Front-end code edit data
-*-
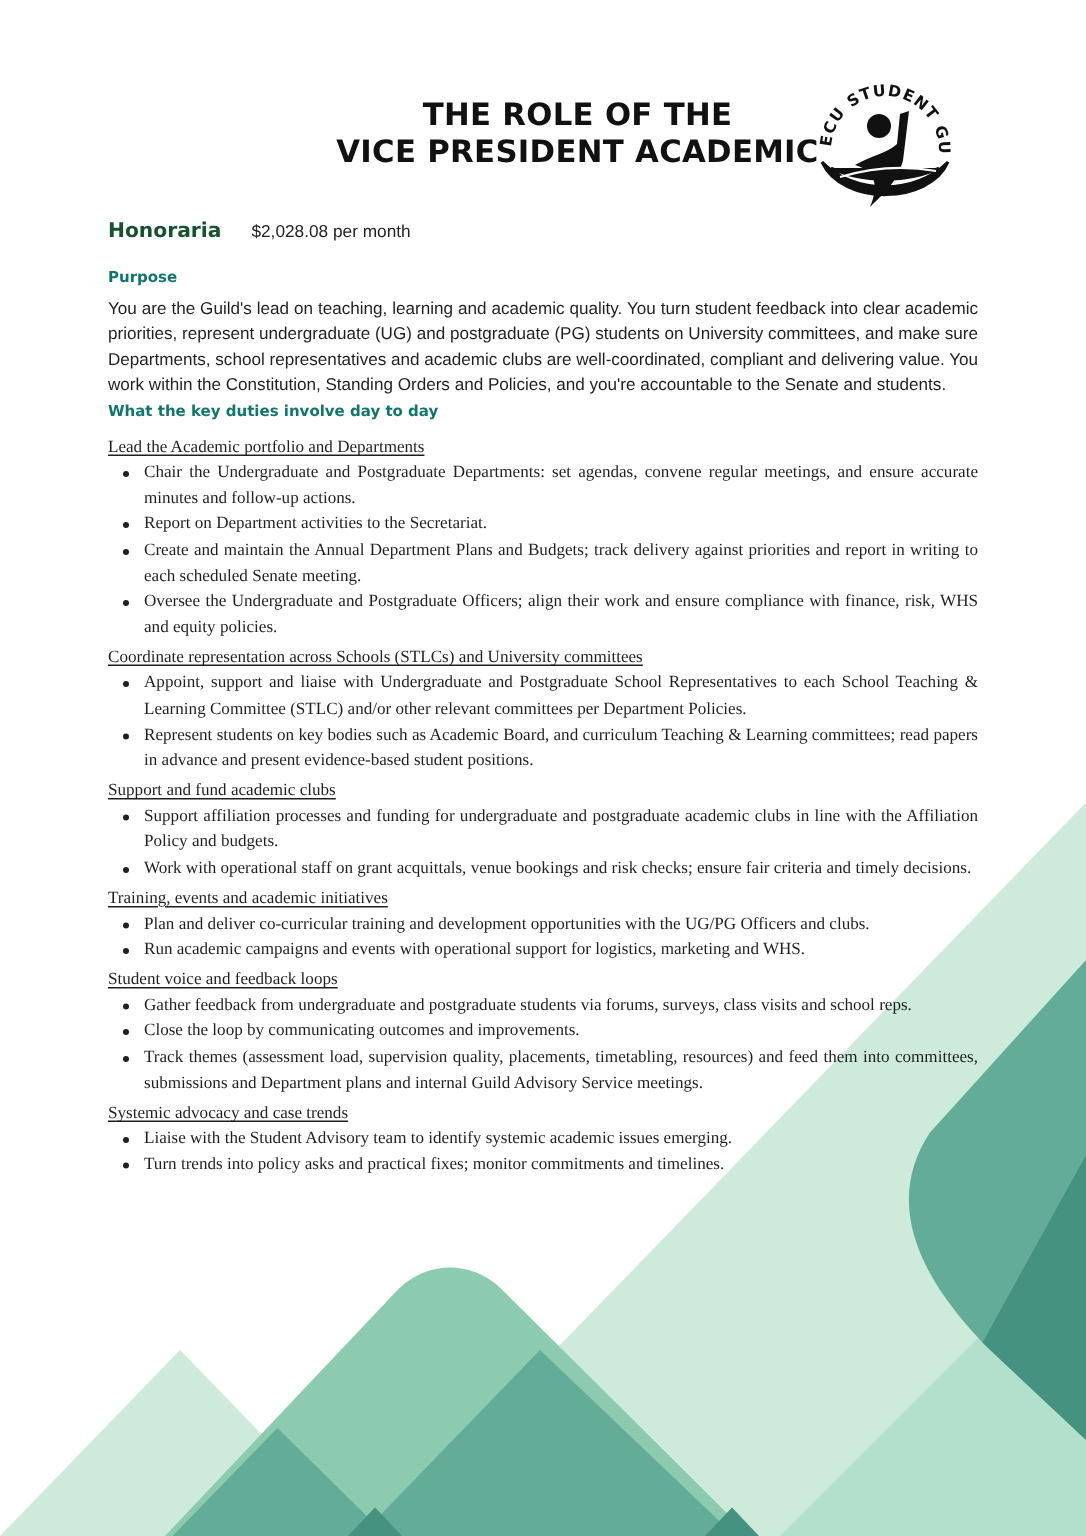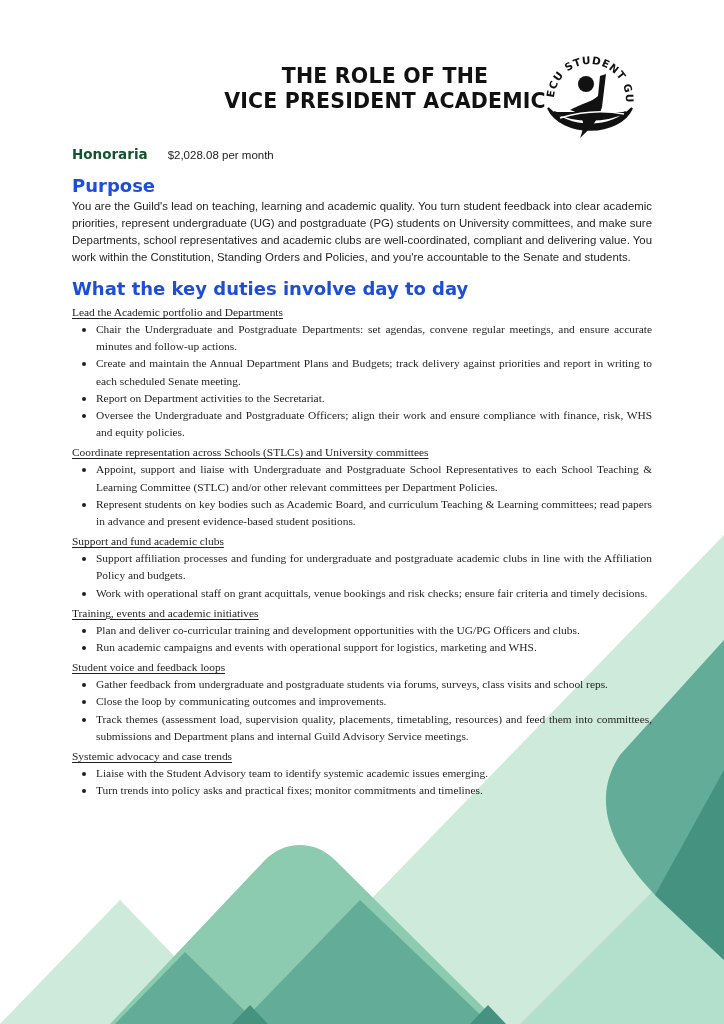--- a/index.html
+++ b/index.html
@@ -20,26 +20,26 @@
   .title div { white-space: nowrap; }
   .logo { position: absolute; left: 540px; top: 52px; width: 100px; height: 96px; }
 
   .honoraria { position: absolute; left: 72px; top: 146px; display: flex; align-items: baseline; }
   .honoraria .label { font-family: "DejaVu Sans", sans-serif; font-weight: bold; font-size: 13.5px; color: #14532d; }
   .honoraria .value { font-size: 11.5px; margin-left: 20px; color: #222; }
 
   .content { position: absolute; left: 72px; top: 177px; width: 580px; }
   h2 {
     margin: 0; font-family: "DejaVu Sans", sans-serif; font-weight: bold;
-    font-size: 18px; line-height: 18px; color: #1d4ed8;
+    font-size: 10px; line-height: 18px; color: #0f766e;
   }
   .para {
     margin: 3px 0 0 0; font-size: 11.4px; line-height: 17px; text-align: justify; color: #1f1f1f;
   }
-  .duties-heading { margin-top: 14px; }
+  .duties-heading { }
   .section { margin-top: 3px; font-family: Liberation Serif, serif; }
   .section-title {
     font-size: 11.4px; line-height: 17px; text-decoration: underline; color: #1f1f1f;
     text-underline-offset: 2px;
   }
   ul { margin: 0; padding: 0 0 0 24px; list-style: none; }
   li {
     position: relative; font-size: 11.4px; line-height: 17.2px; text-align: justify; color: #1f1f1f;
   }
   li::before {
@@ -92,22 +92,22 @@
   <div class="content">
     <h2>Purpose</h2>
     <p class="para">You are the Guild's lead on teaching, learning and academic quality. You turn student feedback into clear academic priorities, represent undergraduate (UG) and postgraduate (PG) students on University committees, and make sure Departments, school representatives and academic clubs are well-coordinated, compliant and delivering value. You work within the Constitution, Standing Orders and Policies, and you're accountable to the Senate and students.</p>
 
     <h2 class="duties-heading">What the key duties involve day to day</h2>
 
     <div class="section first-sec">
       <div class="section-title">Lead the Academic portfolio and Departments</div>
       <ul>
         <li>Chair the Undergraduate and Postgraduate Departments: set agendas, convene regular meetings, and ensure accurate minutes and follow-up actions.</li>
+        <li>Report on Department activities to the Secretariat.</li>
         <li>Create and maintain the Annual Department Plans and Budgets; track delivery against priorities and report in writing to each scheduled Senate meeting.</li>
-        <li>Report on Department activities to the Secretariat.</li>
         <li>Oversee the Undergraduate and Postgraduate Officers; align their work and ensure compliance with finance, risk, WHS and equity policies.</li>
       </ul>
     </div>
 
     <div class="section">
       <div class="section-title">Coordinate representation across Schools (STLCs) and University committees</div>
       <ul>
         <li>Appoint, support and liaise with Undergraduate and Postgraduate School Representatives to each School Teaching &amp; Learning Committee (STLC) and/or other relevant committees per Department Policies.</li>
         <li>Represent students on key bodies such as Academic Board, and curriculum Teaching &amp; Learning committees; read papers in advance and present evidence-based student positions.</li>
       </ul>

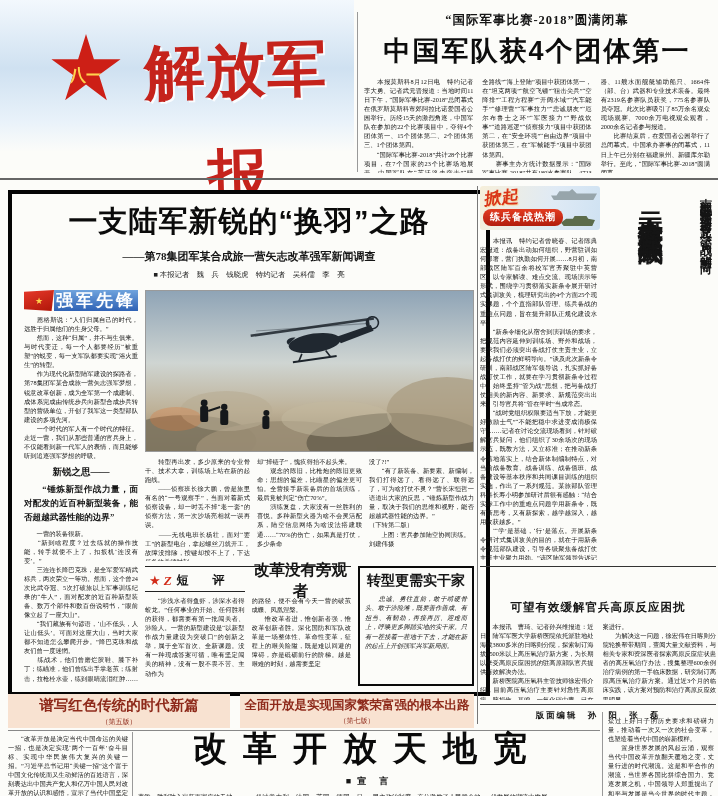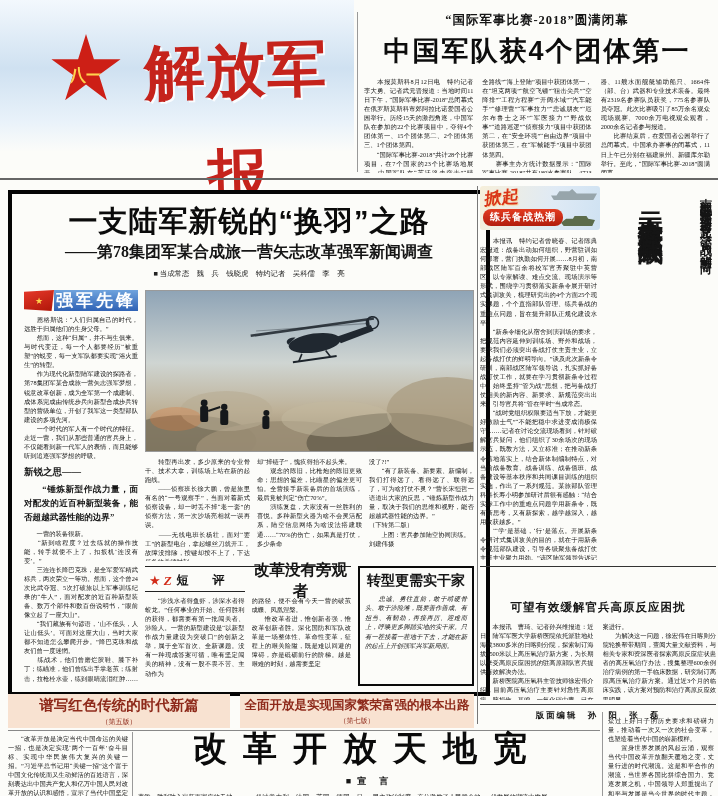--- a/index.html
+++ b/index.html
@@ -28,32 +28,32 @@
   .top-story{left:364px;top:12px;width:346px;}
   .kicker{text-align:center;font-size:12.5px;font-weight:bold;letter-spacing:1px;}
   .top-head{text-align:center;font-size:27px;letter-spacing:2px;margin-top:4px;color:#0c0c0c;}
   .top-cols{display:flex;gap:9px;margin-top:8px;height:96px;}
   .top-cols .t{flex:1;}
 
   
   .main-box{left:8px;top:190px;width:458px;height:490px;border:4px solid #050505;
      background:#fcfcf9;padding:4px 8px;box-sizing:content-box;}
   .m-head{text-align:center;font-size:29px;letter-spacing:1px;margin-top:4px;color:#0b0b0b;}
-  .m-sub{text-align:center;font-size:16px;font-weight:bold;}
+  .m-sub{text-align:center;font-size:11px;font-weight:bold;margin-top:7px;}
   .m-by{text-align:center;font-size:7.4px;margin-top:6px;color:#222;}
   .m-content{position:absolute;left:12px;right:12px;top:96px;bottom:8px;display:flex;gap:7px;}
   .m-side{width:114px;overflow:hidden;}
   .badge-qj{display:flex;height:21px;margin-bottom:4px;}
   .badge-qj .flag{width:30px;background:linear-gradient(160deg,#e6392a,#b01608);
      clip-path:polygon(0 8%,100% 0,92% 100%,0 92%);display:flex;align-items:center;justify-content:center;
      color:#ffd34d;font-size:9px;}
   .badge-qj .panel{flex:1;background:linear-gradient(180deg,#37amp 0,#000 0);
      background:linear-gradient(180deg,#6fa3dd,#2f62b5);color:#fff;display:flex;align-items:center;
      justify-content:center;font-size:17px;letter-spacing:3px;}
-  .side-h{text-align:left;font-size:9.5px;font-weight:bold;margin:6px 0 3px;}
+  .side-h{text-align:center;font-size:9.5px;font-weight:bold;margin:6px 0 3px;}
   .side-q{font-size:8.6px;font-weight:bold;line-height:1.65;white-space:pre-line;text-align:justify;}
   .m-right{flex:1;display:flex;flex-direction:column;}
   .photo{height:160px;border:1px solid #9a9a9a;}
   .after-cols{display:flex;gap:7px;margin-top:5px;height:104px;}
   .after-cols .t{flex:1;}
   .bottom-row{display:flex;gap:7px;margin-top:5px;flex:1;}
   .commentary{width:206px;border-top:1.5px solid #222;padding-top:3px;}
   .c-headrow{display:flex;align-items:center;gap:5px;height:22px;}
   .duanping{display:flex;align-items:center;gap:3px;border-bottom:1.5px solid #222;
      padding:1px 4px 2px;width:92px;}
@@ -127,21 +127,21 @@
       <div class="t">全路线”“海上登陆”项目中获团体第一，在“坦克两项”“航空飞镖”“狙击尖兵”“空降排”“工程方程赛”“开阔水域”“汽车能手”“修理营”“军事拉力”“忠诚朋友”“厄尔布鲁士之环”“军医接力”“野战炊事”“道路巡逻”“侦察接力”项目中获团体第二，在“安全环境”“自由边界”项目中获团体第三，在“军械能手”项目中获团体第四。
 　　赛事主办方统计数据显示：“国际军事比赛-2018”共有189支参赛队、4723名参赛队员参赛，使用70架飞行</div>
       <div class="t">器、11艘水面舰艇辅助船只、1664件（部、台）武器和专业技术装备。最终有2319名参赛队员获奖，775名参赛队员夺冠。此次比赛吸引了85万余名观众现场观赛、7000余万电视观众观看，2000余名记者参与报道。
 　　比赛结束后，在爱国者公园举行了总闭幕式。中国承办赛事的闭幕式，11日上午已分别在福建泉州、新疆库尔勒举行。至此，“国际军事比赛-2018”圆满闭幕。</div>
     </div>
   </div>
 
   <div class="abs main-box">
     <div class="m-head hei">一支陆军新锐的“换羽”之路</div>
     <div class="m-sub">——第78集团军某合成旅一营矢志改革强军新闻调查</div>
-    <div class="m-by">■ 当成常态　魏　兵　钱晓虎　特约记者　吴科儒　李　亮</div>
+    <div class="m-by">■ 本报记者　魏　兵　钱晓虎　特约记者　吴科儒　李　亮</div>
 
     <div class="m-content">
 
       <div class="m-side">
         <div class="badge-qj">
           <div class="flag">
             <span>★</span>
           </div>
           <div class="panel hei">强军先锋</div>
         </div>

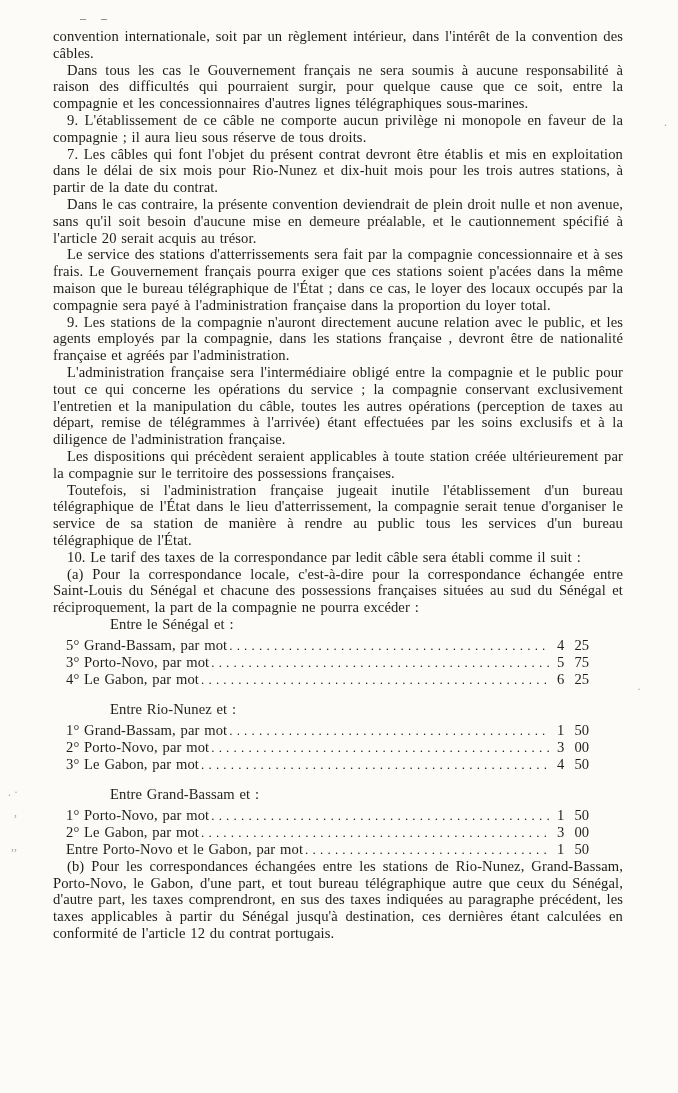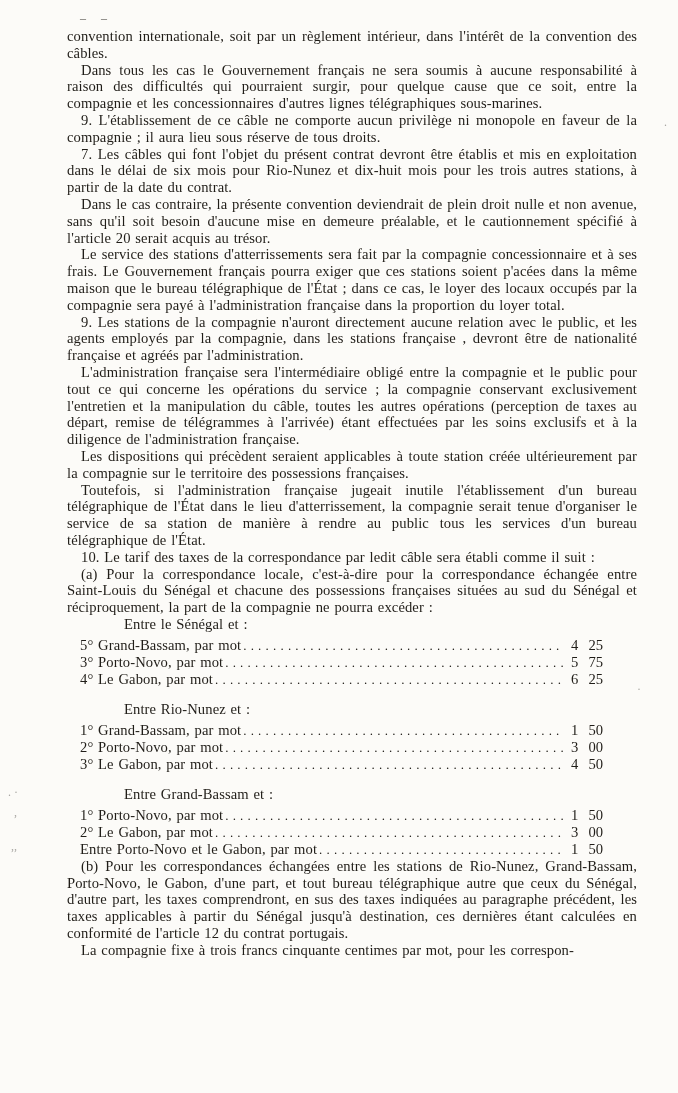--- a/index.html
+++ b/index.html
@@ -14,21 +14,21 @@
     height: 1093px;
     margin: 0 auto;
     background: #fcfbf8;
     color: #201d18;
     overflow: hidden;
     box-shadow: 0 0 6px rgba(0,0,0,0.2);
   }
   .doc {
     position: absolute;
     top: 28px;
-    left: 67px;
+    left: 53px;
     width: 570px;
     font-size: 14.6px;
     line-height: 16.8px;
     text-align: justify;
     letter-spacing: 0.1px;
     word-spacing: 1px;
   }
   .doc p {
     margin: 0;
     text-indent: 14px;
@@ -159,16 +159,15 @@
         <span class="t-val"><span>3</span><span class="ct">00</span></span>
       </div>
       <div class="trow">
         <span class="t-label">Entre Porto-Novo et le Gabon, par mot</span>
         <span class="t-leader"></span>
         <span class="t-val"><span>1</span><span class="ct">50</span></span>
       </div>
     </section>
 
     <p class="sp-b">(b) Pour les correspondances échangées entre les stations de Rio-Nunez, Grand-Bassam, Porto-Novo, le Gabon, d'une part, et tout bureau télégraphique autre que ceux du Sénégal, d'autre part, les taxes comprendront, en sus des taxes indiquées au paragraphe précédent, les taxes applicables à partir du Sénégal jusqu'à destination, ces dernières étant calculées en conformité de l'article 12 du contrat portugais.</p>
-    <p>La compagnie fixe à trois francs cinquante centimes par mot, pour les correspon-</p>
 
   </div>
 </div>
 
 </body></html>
-*-
- What is being asked: Answer with the number alone: how many lines in the records include the word "student"?

- Result below: 2